La ceremonia de circuncisión de Hassan – Amin Maalouf
El séptimo día después de mi nacimiento, mi padre mandó llamar a Hamza el barbero para circuncidarme e invitó a todos sus amigos a un banquete. En razón del estado en que se hallaban mi madre y Warda, fueron mis dos abuelas y sus sirvientas quienes se encargaron de preparar la comida. Mi madre no asistió a la fiesta pero me confesó que se había escabullido a escondidas de su habitación para ver a los invitados y escuchar la conversación. Era tal su emoción aquel día que se le había quedado grabado en la memoria hasta el menor detalle.
Reunidos en el patio, en tomo a la fuente de mármol blanco cincelado, cuya agua refrescaba el ambiente tanto por el rumor como por los miles de minúsculas gotas que esparcía, los invitados comían con tanto mayor apetito cuanto que ya estábamos en los primeros días de Ramadán y estaban rompiendo el ayuno al tiempo que celebraban mi ingreso en la comunidad de los Creyentes.
Según mi madre, que había de regalarse con las sobras al día siguiente, la comida era un auténtico festín de reyes. El plato principal era la maruziyya: carne de cordero preparada con algo de miel, cilantro, almidón, almendras, peras, así como con nueces tiernas cuya temporada acababa de empezar. Había también tafaya verde, carne de cabrito mezclada con un ramillete de cilantro fresco, y tafaya blanca preparada con cilantro seco.
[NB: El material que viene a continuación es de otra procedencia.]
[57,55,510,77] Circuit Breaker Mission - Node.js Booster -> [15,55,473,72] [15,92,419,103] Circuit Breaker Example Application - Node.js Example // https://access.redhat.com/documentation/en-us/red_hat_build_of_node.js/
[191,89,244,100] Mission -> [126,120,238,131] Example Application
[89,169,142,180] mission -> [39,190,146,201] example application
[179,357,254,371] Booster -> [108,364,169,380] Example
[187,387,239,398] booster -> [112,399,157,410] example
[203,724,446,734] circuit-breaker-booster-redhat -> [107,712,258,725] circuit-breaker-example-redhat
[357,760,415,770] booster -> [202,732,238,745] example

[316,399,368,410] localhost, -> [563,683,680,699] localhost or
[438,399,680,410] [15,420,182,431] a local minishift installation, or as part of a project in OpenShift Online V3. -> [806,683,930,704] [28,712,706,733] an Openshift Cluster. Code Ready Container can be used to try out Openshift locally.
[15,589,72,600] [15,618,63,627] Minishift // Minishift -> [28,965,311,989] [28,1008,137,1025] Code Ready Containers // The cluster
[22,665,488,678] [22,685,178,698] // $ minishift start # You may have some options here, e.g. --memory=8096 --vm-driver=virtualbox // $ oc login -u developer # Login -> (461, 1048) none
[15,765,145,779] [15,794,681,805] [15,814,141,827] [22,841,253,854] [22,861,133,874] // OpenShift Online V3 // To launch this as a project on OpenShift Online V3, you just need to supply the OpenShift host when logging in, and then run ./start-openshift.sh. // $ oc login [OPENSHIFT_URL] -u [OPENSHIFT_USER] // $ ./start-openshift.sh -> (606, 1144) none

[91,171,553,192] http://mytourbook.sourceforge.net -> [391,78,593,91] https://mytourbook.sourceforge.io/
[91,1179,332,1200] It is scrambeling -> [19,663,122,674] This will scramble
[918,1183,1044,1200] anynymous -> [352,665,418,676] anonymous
¿Mencionaré los pollos, los pichones, las alondras, con su salsa de ajo y queso, la liebre asada en salsa de azafrán y vinagre, las otras decenas de platos que tan a menudo me ha desgranado mi madre, recuerdo de la última gran fiesta que tuviera lugar en su casa antes de que la cólera del Cielo cayera sobre ella y los suyos? Cuando la escuchaba, niño aún, esperaba, en cada ocasión, con impaciencia que llegara a las muyabandt, esas tortas calientes de queso fresco espolvoreadas de canela y empapadas de miel, a los pasteles de pasta de almendra o de dátiles, a las tortas rellenas de piñones y nueces perfumadas con agua de rosas.
En aquel banquete, los invitados no bebieron más que horchata, me juraba piadosamente mi madre. Bien se guardaba de añadir que, si no se sirvió ni una gota de vino, fue únicamente por respetar el mes santo. La circuncisión siempre ha dado pie, en la región de Al-Andalus, a fiestas en las que se olvidaba por completo el acto religioso que se estaba celebrando.
¿Acaso no se sigue citando en nuestros días la ceremonia más suntuosa de todas, la que antaño organizó el emir Ibn Dhul-Nun en Toledo con ocasión de la circuncisión de su nieto y que, desde entonces, todo el mundo trata de imitar sin conseguirlo? ¿Acaso no se habían servido en ella vinos y licores a raudales, en tanto que cientos de hermosas esclavas bailaban al ritmo de la orquesta de Dany el Judío?
En mi circuncisión, insistía mi madre, también había músicos y poetas. Hasta recordaba versos que le habían recitado a mi padre:
Por esta circuncisión es tu hijo mucho más radiante
Pues la luz del cirio crece cuando se corta la mecha.
Recitados y cantados en todos los tonos por el propio barbero, estos versos de un antiguo poeta de Zaragoza pusieron fin a la comida y principio a la ceremonia propiamente dicha. Mi padre subió al piso superior para tomarme en sus brazos mientras que los invitados se agolpaban en silencio en torno al barbero y a su ayudante, un muchacho imberbe.
Hamza le hizo una seña a éste, quien empezó a dar vueltas al patio con un farol en la mano, deteniéndose ante cada invitado. Había que darle algo al barbero y, según la costumbre, cada uno fue pegando las monedas que entregaba en el rostro del muchacho que anunciaba en voz alta el nombre del donante y le daba las gracias antes de dirigirse al vecino. Una vez recogidas las dádivas, el barbero pidió que le acercaran dos potentes faroles, desenvolvió la cuchilla recitando los versículos apropiados y se inclinó sobre mí. Mi madre decía que el grito que había dado yo entonces se había oído en todo el barrio, como un signo de precoz valentía, y luego, mientras seguía dando alaridos con toda la fuerza de mi minúsculo cuerpo, como si se hubieran presentado ante mi vista todas las desgracias por venir, la fiesta se reanudó al son del laúd, de la flauta, del rabel y del tamboril, hasta el suhur, la comida del alba.